Could you filter the records below and keep only the lines with the word "addition"?

Records from a dataset:
--------------------------------
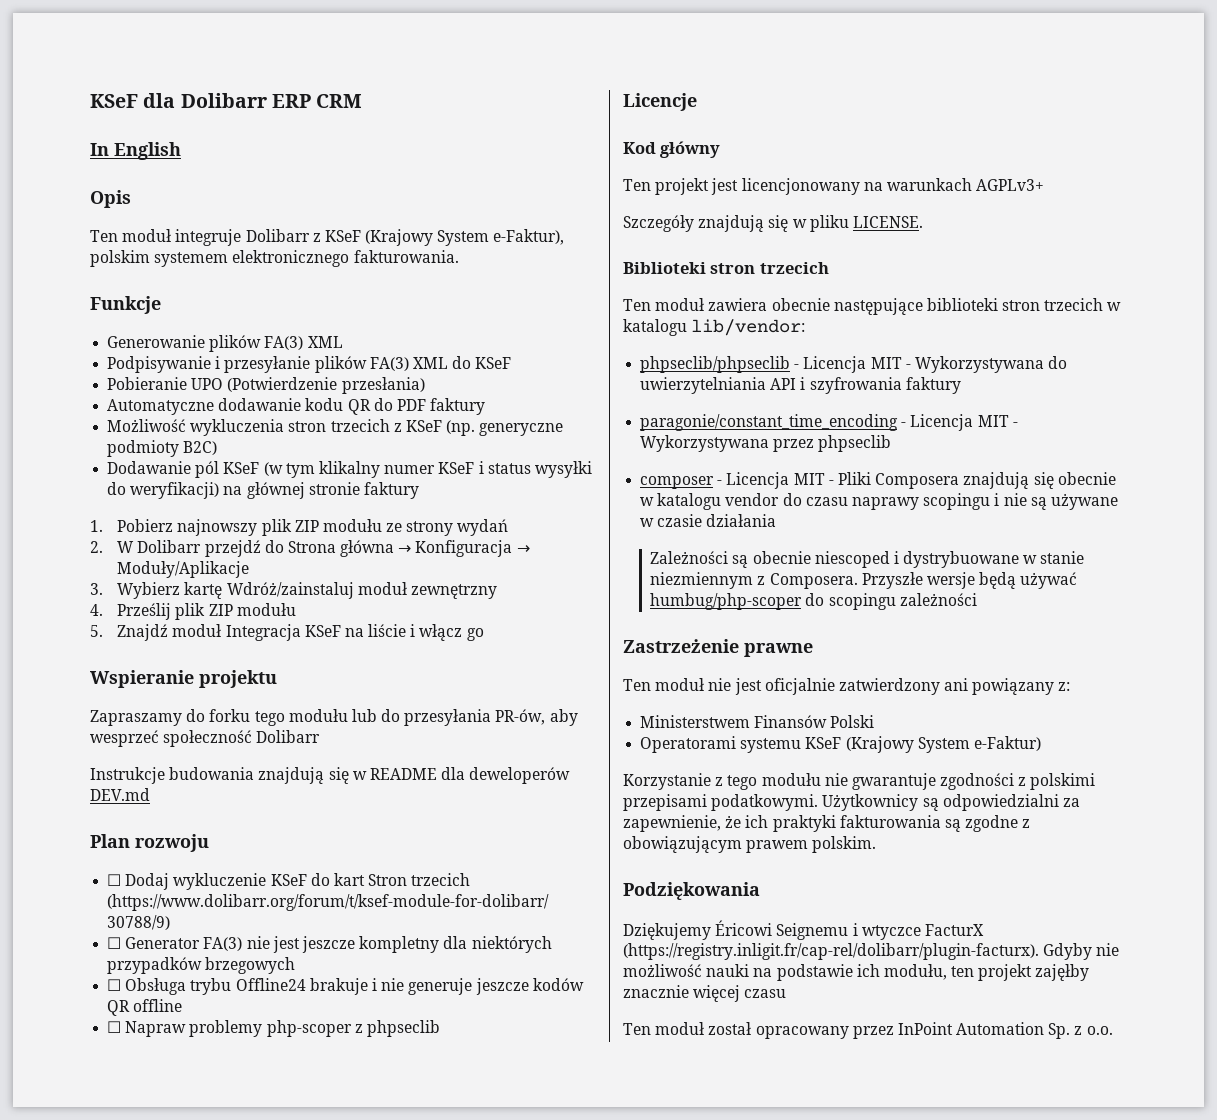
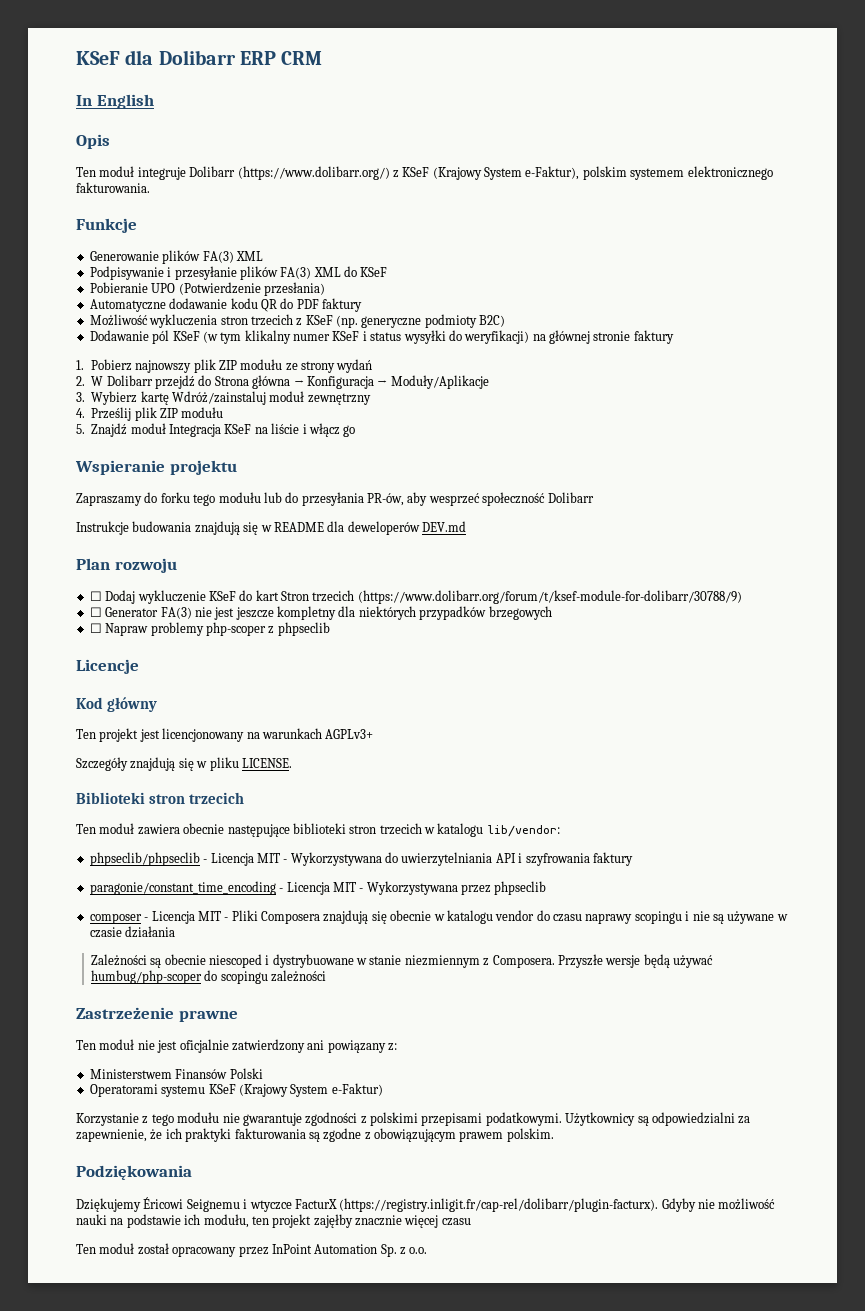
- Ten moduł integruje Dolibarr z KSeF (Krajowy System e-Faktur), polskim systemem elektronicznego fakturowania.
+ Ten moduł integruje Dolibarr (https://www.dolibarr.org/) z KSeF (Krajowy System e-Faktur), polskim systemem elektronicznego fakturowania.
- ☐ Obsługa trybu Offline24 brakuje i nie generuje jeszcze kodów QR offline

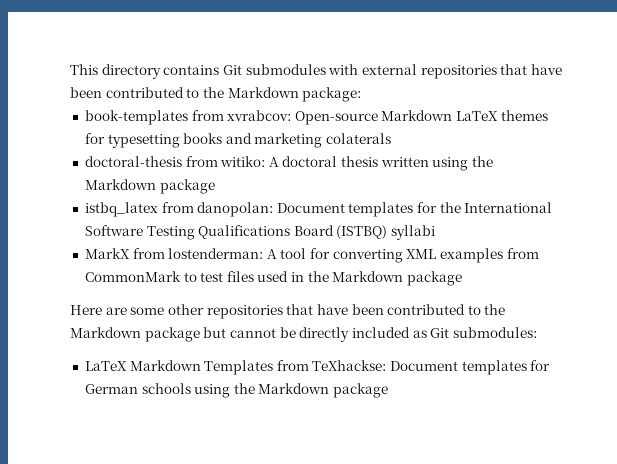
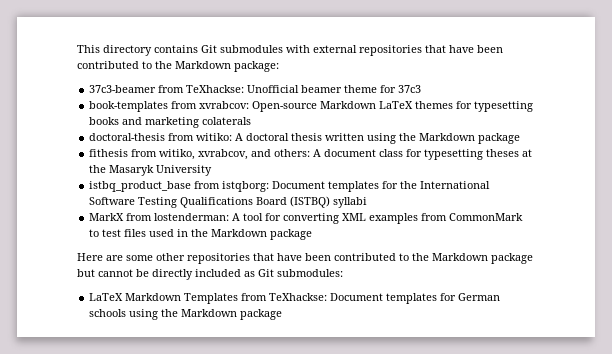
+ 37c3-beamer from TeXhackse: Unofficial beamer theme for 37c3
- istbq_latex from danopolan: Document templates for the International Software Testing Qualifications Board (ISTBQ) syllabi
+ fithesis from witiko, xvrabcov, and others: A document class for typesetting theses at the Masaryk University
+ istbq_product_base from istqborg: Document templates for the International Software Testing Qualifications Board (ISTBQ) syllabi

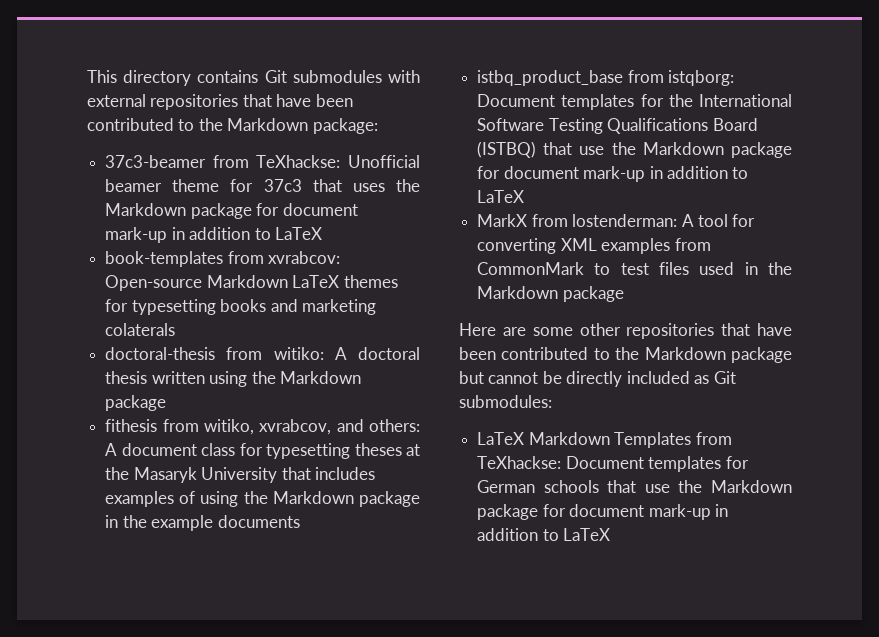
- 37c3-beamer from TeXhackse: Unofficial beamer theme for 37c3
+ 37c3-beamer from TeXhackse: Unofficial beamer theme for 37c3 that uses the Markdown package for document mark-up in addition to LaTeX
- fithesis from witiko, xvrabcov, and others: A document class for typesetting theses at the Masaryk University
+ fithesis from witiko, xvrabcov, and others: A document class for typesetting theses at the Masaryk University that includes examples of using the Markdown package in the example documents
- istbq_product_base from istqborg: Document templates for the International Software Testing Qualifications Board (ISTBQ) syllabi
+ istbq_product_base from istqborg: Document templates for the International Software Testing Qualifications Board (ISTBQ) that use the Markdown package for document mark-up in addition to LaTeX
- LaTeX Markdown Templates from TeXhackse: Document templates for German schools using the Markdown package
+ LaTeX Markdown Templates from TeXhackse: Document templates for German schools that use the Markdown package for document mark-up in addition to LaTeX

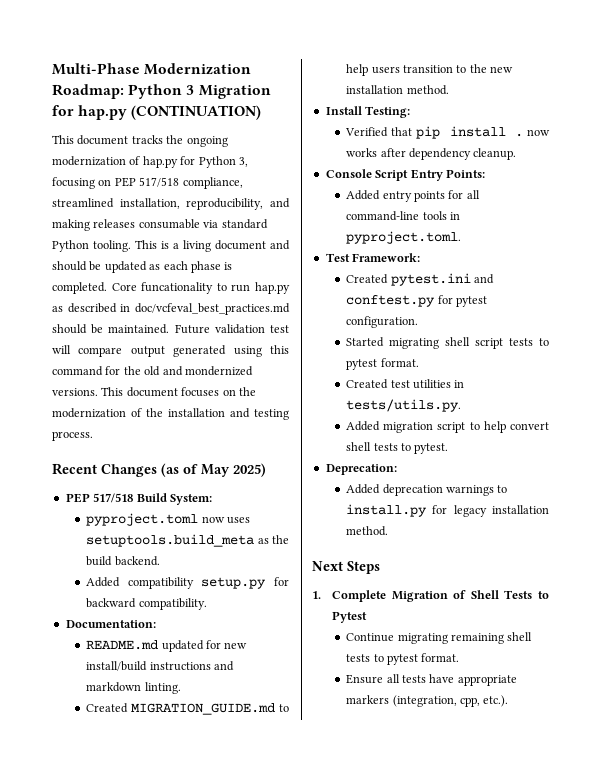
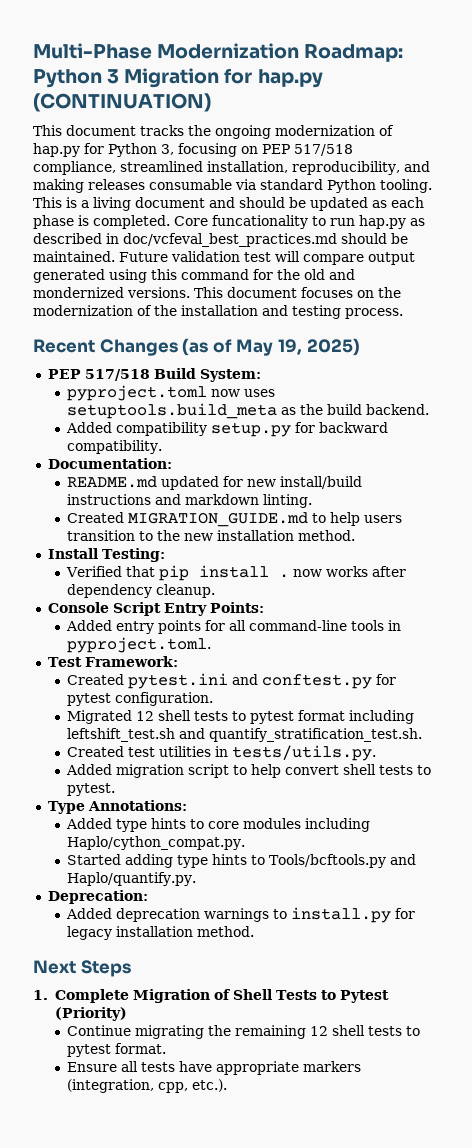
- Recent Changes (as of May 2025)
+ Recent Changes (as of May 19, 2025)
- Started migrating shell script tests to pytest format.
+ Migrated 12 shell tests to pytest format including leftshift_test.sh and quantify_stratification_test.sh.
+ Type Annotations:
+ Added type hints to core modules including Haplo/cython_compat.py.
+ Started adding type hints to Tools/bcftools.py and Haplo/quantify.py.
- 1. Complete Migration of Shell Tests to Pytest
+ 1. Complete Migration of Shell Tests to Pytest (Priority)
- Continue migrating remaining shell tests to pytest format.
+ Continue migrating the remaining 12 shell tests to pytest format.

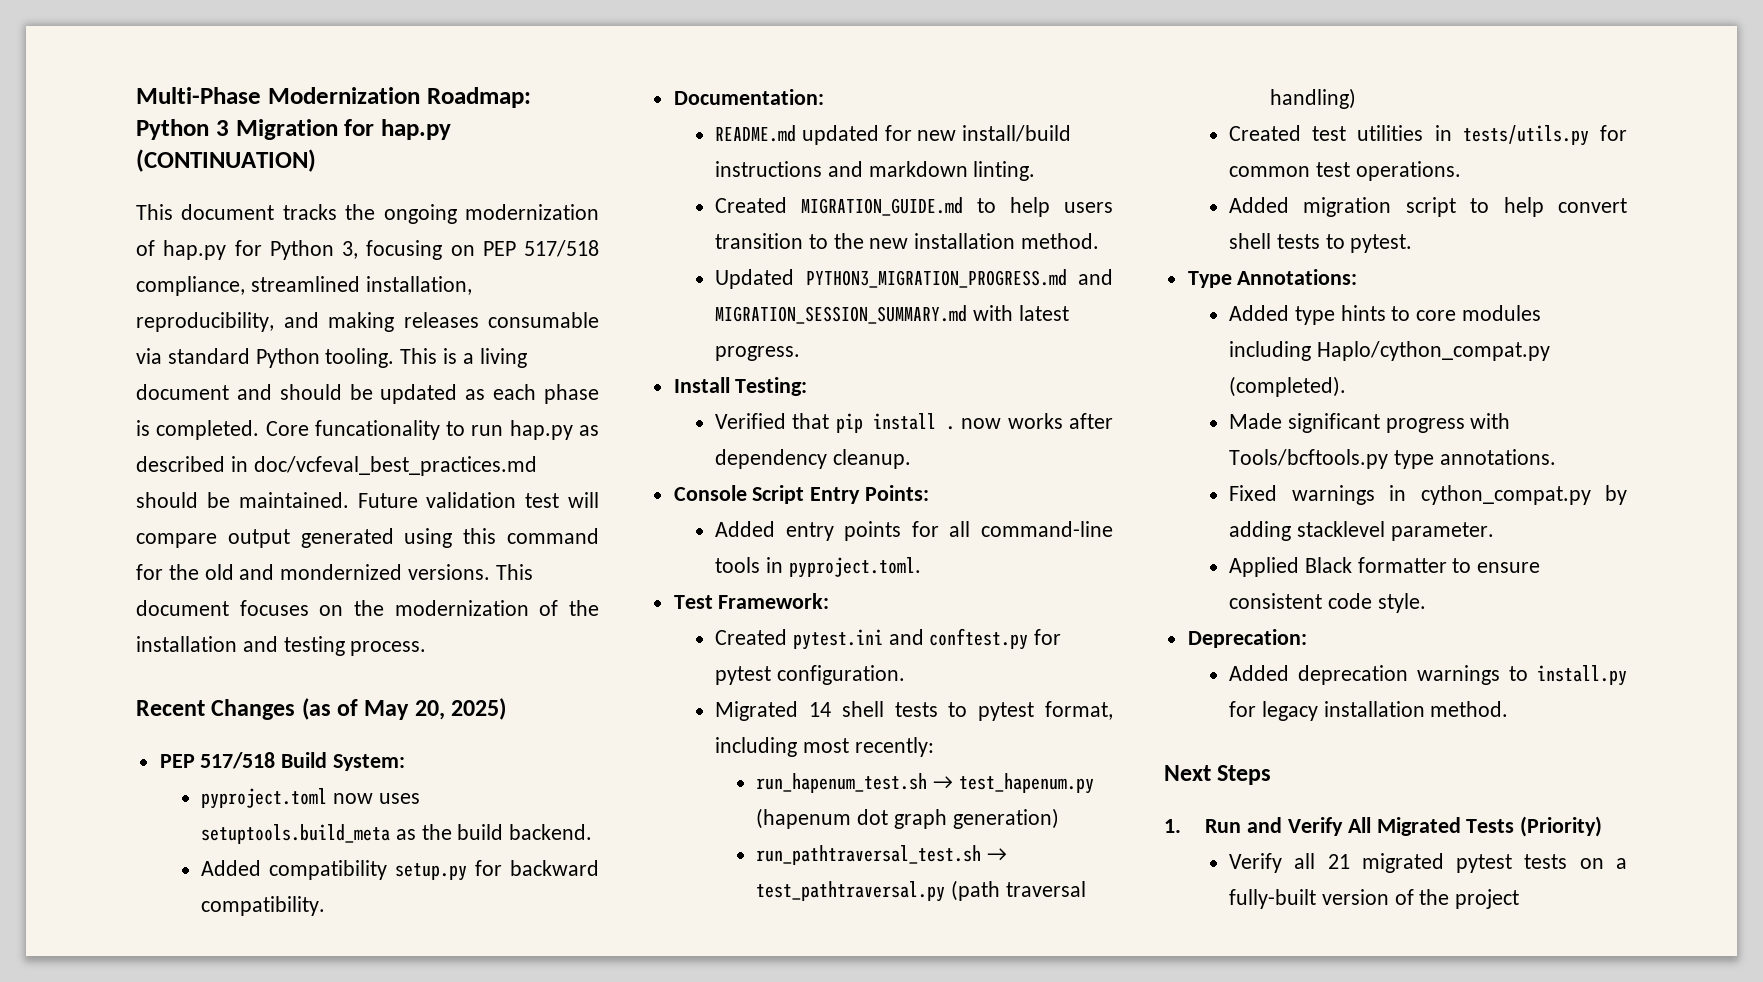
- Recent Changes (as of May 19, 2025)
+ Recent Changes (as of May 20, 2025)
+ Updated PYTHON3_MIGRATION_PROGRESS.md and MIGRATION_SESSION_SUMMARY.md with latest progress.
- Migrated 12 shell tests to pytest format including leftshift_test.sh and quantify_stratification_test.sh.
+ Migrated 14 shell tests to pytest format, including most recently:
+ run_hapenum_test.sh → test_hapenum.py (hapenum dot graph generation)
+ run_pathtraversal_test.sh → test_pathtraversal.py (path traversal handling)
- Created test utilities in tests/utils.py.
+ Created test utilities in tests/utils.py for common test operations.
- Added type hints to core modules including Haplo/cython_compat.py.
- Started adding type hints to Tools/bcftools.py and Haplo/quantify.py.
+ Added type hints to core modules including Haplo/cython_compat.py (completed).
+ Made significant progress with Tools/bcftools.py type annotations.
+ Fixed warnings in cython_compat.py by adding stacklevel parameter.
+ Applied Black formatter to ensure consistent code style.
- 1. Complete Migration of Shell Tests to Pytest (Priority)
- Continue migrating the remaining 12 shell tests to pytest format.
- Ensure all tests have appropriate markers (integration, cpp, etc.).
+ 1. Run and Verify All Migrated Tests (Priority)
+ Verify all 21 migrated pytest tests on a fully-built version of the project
--------------------------------
Task output:
+ 37c3-beamer from TeXhackse: Unofficial beamer theme for 37c3 that uses the Markdown package for document mark-up in addition to LaTeX
+ istbq_product_base from istqborg: Document templates for the International Software Testing Qualifications Board (ISTBQ) that use the Markdown package for document mark-up in addition to LaTeX
+ LaTeX Markdown Templates from TeXhackse: Document templates for German schools that use the Markdown package for document mark-up in addition to LaTeX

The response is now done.